Lenan halus yang putih bersih berbicara tentang hidup dalam kebenaran & kekudusan. Kita dipanggil untuk terus berjuang hidup dalam kebenaran & menjaga kekudusan hidup sebagai pakaian kita. Ibrani 12:14, berkata: “Berusahalah hidup damai dengan semua orang dan kejarlah kekudusan, sebab tanpa kekudusan tidak seorang pun akan melihat Tuhan”. Ini menjadi komitmen dan tekad kita di Minggu Jubilate ini : Kita harus mengejar kekudusan hidup. Apakah kita akan tetap hidup dalam kekudusan pada saat tidak ada seorang pun melihat perbuatan kita? Apakah kita tetap hidup dalam kekudusan di saat dunia menawarkan perbuatan yang tidak kudus? Apakah kekudusan itu sudah menjadi gaya hidup kita?
- Hidup penuh syukur kepada Tuhan diwujudnyatakan dengan sorak pujian serta bersukacita di dalam Tuhan
Orang yang mengalami anugerah Allah atas hidupnya tidak mungkin hidup tanpa rasa syukur & pujian kepada Allah.
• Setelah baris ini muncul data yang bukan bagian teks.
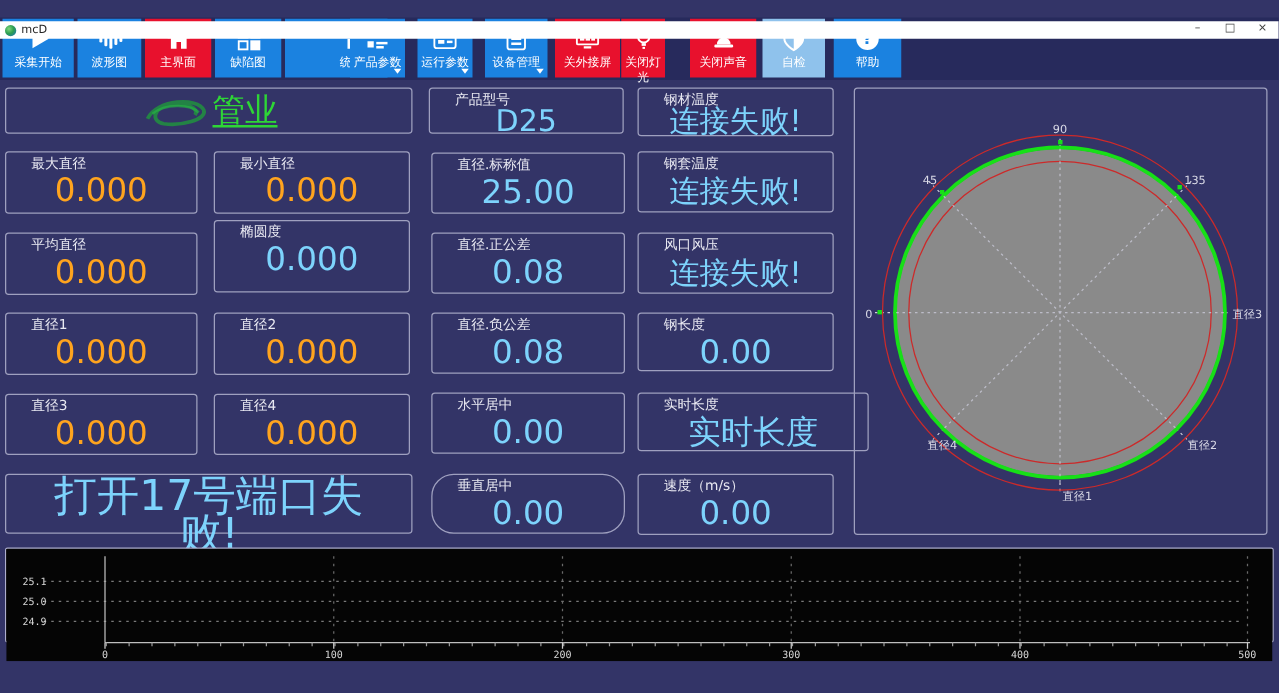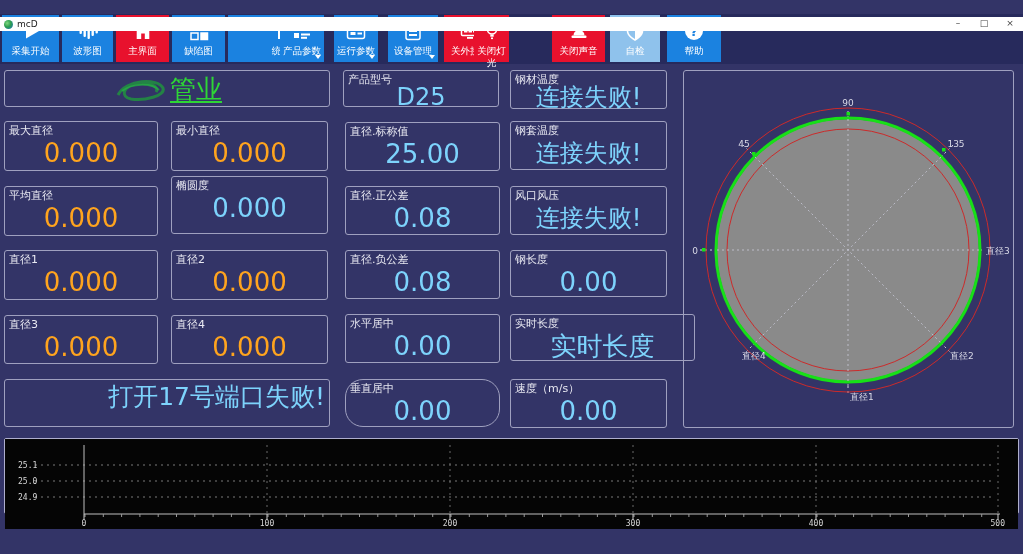--- a/index.html
+++ b/index.html
@@ -169,7 +169,7 @@
     <span class="blabel">关外接屏</span>
   </div>
 
-  <div class="tbtn red" style="left:474px;width:35px;">
+  <div class="tbtn red" style="left:497px;width:35px;">
     <span class="icon">
       <svg width="22" height="22" stroke="#fff" stroke-width="1.5" fill="none">
         <circle cx="11" cy="9.5" r="4.5"></circle>

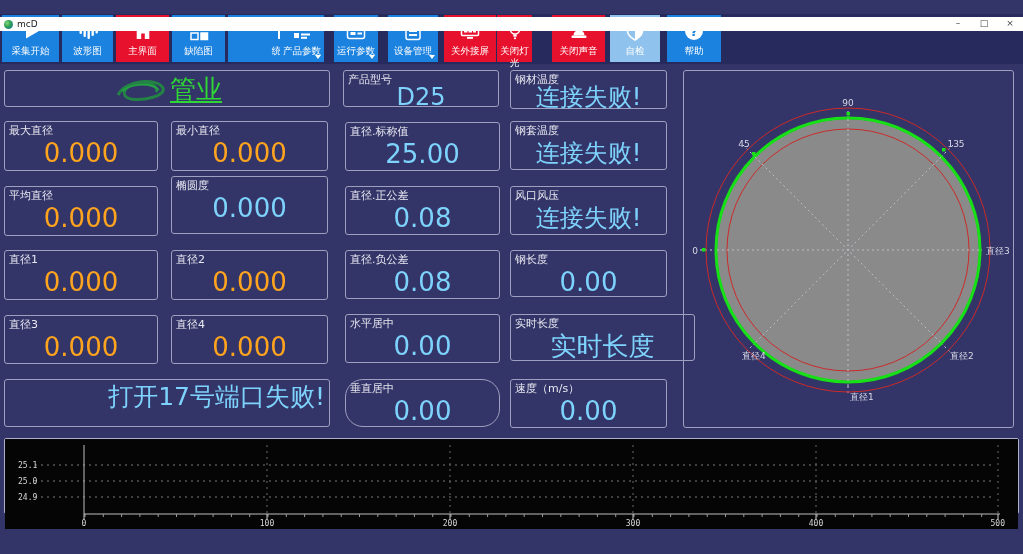--- a/index.html
+++ b/index.html
@@ -26,7 +26,7 @@
     border-left:3.5px solid transparent;border-right:3.5px solid transparent;border-top:4px solid #fff;}
   
   .panel{position:absolute;border:1px solid #9fa0bf;border-radius:3px;box-sizing:border-box;
-    padding:2px 4px;background:transparent;}
+    padding:2px 20px;background:transparent;}
   .plabel{display:block;font-size:11px;line-height:14px;color:#e9e9f2;}
   .pvalue{display:block;text-align:center;font-size:26px;line-height:30px;font-weight:400;}
   .orange{color:#ffa41e;}

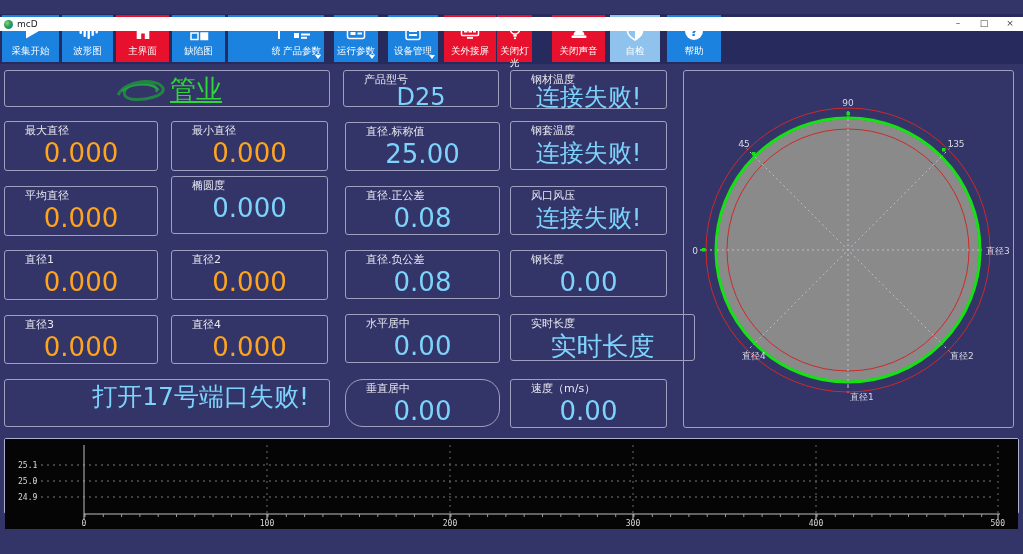--- a/index.html
+++ b/index.html
@@ -33,7 +33,7 @@
   .green{color:#7dd3fc;}
   .panel.compact .pvalue{font-size:24px;line-height:20px;}
   .panel.fail .pvalue{font-size:24px;}
-  .panel.alarm .pvalue{font-size:25px;line-height:30px;text-align:right;}
+  .panel.alarm .pvalue{font-size:34px;line-height:30px;}
   
   .logo-panel{display:flex;align-items:center;justify-content:center;}
   .logo-text{font-size:26px;color:#2ed636;text-decoration:underline;text-underline-offset:3px;line-height:30px;}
Orang yang bersyukur, tidak mungkin berdiam diri saja atau menyimpan semua itu di dalam hati, tapi akan melahirkan sorak sorai & sukacita, mendorong kita untuk menunjukkan rasa syukur itu melalui sorak sukacita dan mewujud nyata juga dalam sikap hidup yang benar. Artinya: Jangan hanya dengan mulut, kita seolah memuji & mengandakan Tuhan, tapi hati, sikap hidup & perbuatan kita justru jauh dari padaNya, sebagaimana yang dilakukan bangsa Israel (teks Invocatio), sehingga kuasa Allah tidak nyata atas mereka. Tapi marilah meneladani Daud (ogen) yang dalam segala situasi senantiasa memuji Tuhan, bahkan menyaksikan kepada bangsa-bangsa lain bahwa Tuhanlah yang telah berkarya di dalam hidupnya, yang meluputkan dan menyelamatkannya dari semua musuh-musuhnya. Kiranya hidup kita dapat menjadi “madah pujian” yang mengumandangkan karya dan kemuliaan Allah yang hebat dan besar.